I already updated the qunex_container script, so you can use that one. Specific QuNex command logs can be found inside the <study_folder>/processing/logs/comlogs while the runlogs subfolder has more general top level logs. Maybe the reason why everything breaks is in there. If a log has an error prefix something went wrong. The first step with the error is the one you should focus on. If it crashed immediately there is probably something wrong with data onboarding (import_dicom and map_raw_data).

demsarjure · June 29, 2022, 4:34pm

One issue could be that the data file is not downloaded completely, the HCPA001.zip should be around 2.35 GB. If it is smaller, then something went wrong during the download process. A better way of downloading files from Google Drive is gdown:

pip install gdown
gdown --id 1CbN9dtOQk3PwUeqnBdNeYmWizay2gSy7

Should download the full data file.

demsarjure · June 29, 2022, 4:37pm

If you cannot install gdown another option is to run this:

wget --load-cookies ~/cookies.txt "https://docs.google.com/uc?export=download&confirm=$(wget --quiet --save-cookies /tmp/cookies.txt --keep-session-cookies --no-check-certificate 'https://docs.google.com/uc?export=download&id=1CbN9dtOQk3PwUeqnBdNeYmWizay2gSy7' -O- | sed -rn 's/.*confirm=([0-9A-Za-z_]+).*/\1\n/p')&id=1CbN9dtOQk3PwUeqnBdNeYmWizay2gSy7" -O HCPA001.zip && rm -rf ~/cookies.txt

I will update the quick start guide. Thanks for reporting this!

smeisler · June 29, 2022, 4:39pm

Thanks again for the prompt reply!
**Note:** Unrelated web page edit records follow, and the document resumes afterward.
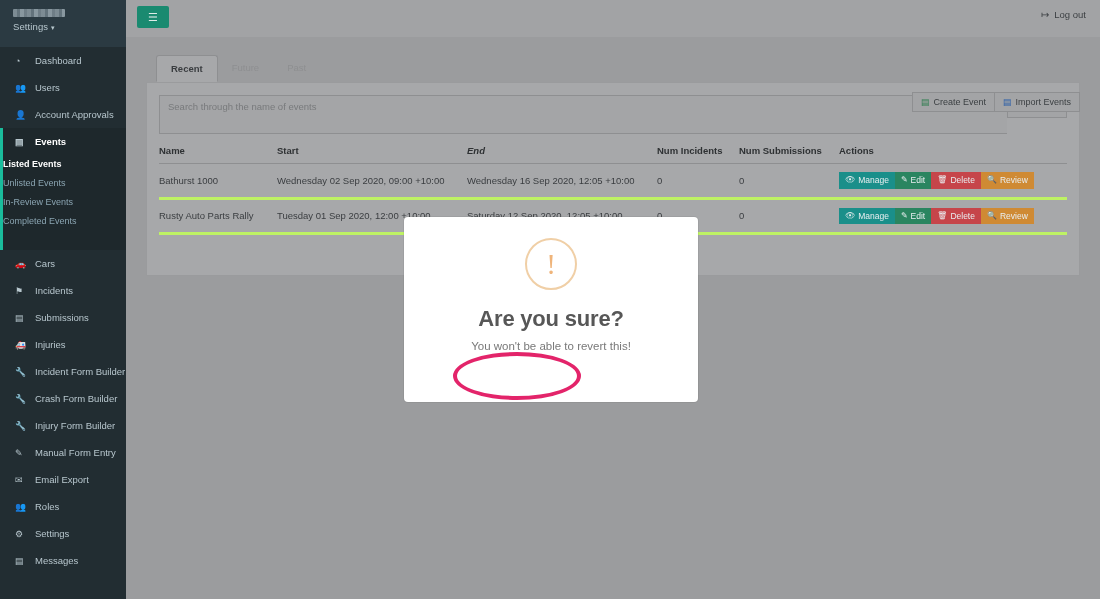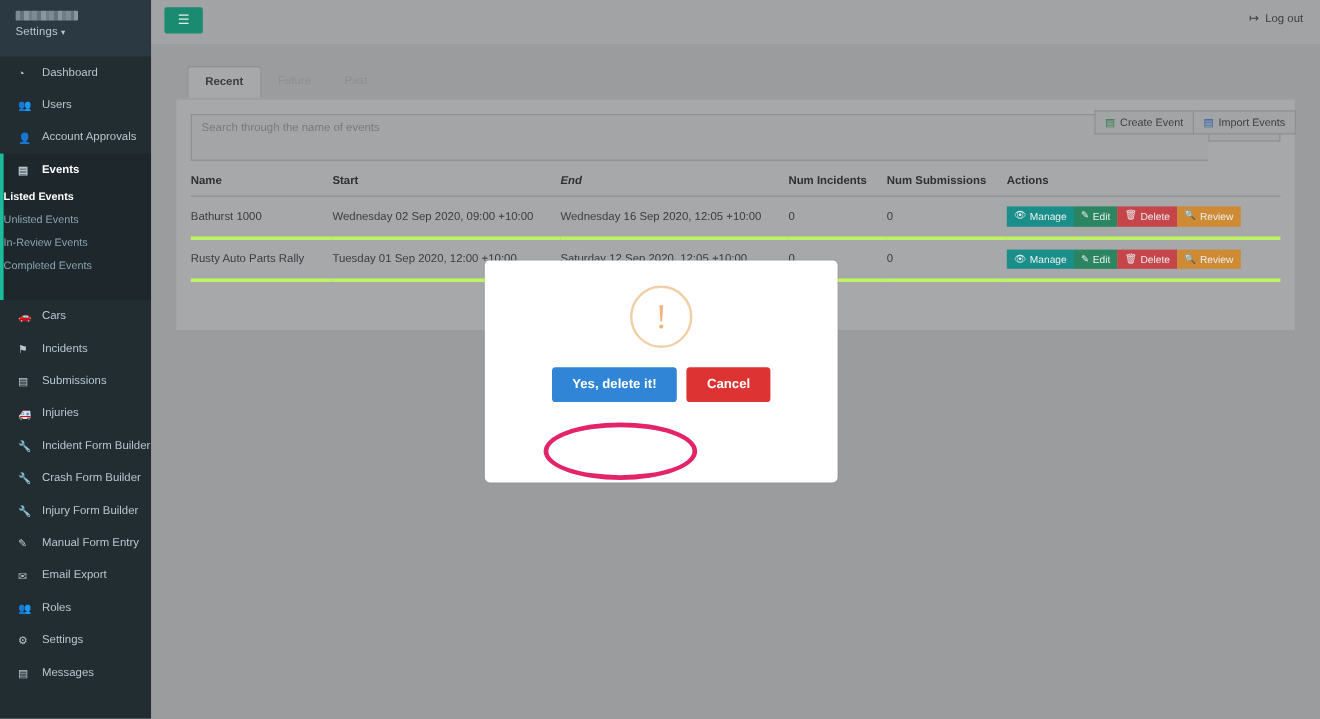--- a/index.html
+++ b/index.html
@@ -419,6 +419,7 @@
 
   <div class="modal">
     <div class="warn-icon">!</div>
+    <div class="modal-title">Are you sure?</div>
     <div class="modal-btns">
       <button class="mbtn confirm">Yes, delete it!</button>
       <button class="mbtn cancel">Cancel</button>

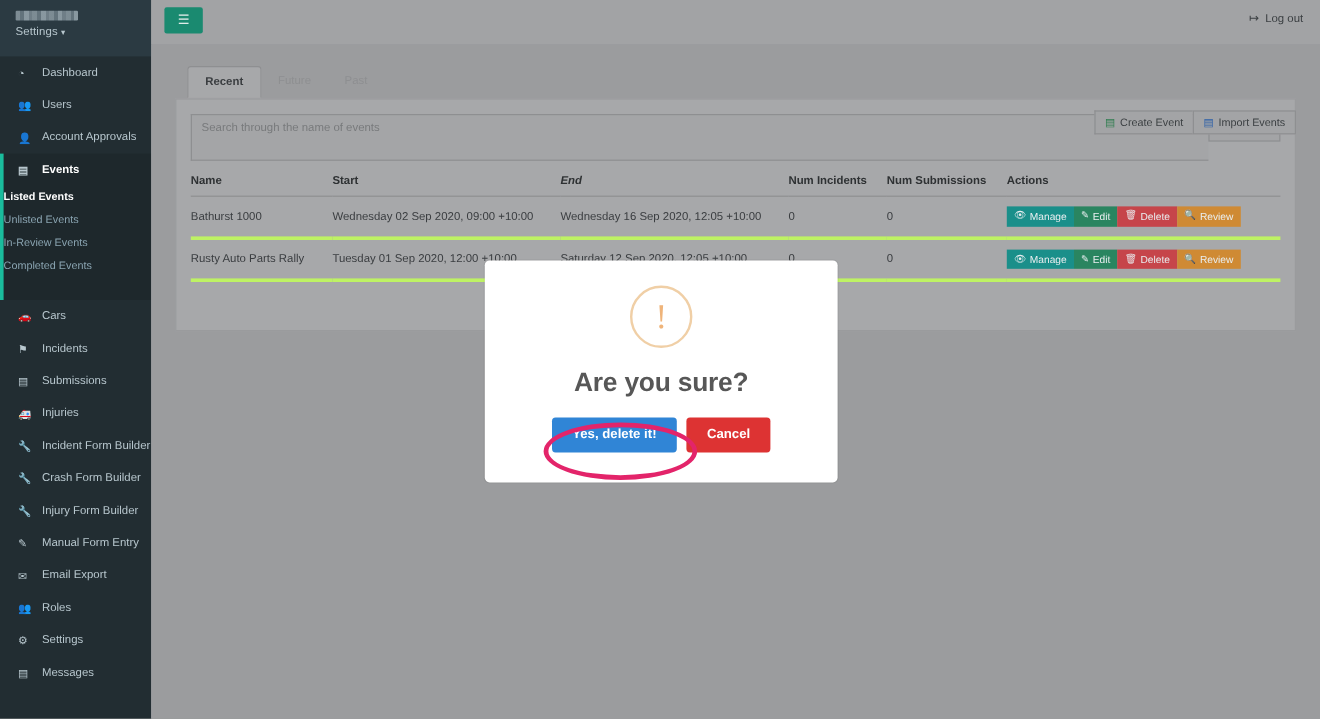--- a/index.html
+++ b/index.html
@@ -420,6 +420,7 @@
   <div class="modal">
     <div class="warn-icon">!</div>
     <div class="modal-title">Are you sure?</div>
+    <div class="modal-text">You won't be able to revert this!</div>
     <div class="modal-btns">
       <button class="mbtn confirm">Yes, delete it!</button>
       <button class="mbtn cancel">Cancel</button>

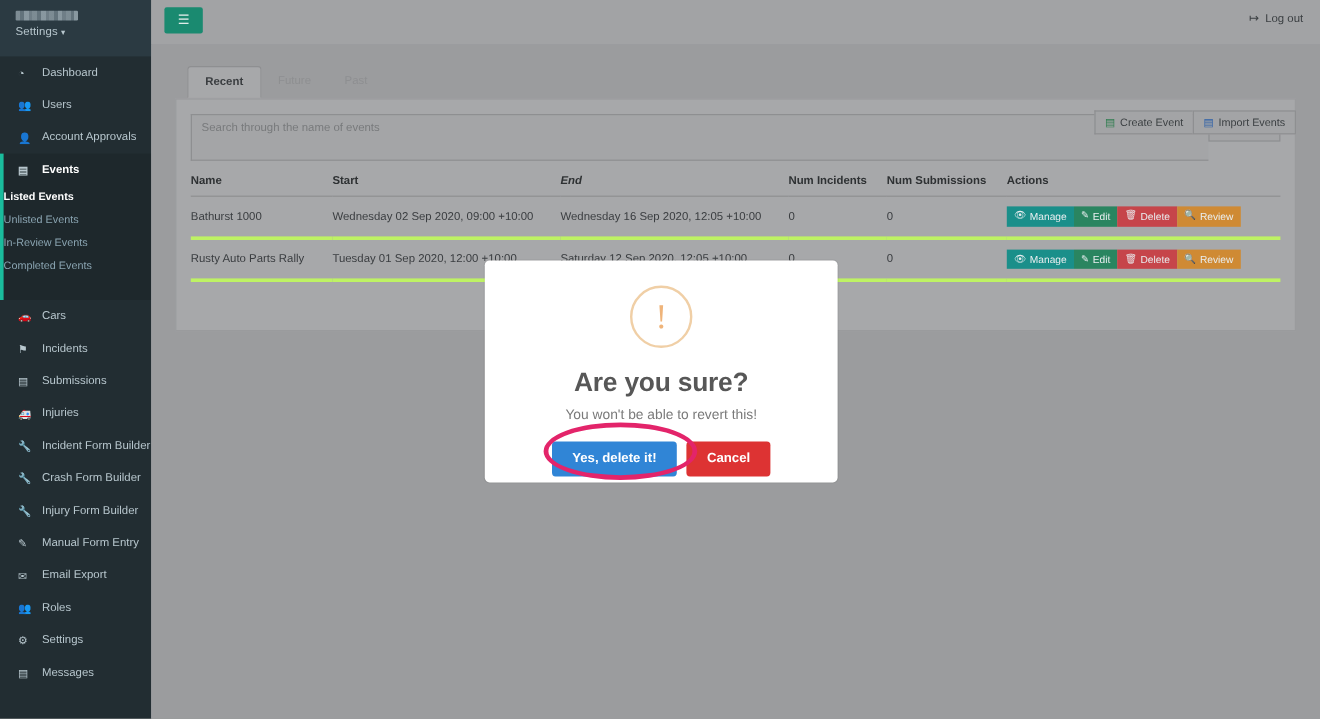--- a/index.html
+++ b/index.html
@@ -421,10 +421,6 @@
     <div class="warn-icon">!</div>
     <div class="modal-title">Are you sure?</div>
     <div class="modal-text">You won't be able to revert this!</div>
-    <div class="modal-btns">
-      <button class="mbtn confirm">Yes, delete it!</button>
-      <button class="mbtn cancel">Cancel</button>
-    </div>
   </div>
 
   <div class="annot"></div>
Looks promising, as the file I originally downloaded was less than 1MB (which is something I should have flagged much earlier ). I am using gdown now and will retry, then update accordingly.

smeisler · June 29, 2022, 4:45pm

I unfortunately am experiencing the same issues (I updated the qunex_container script)

The job runs for about 5 seconds, besides the slurm log file in my home directory, no output files or directories are created (including /processing/logs/comlogs).

demsarjure · June 29, 2022, 4:58pm

As a sanity check, I just re-tested everything on our end and it seems to be working. It is just about to start with HCP Pipelines. In your case, is the study folder (named quickstart by default) created inside the work dir? If not then it seems that the scheduler or the system kills the job immediatelly. It is weird that there is no log of that though.

What are the settings you are using for the scheduler parameter. Those are quite system dependent. What is provided in the quick start is just some general setup which in theory works on most systems, but many HCP systems require at least some reconfiguration of that.

smeisler · June 29, 2022, 5:31pm

This is not created.

I used the default call in the quick start guide, which all appear to be valid SLURM sbatch variables.

I will try to do some more debugging, but nothing seems out of the ordinary.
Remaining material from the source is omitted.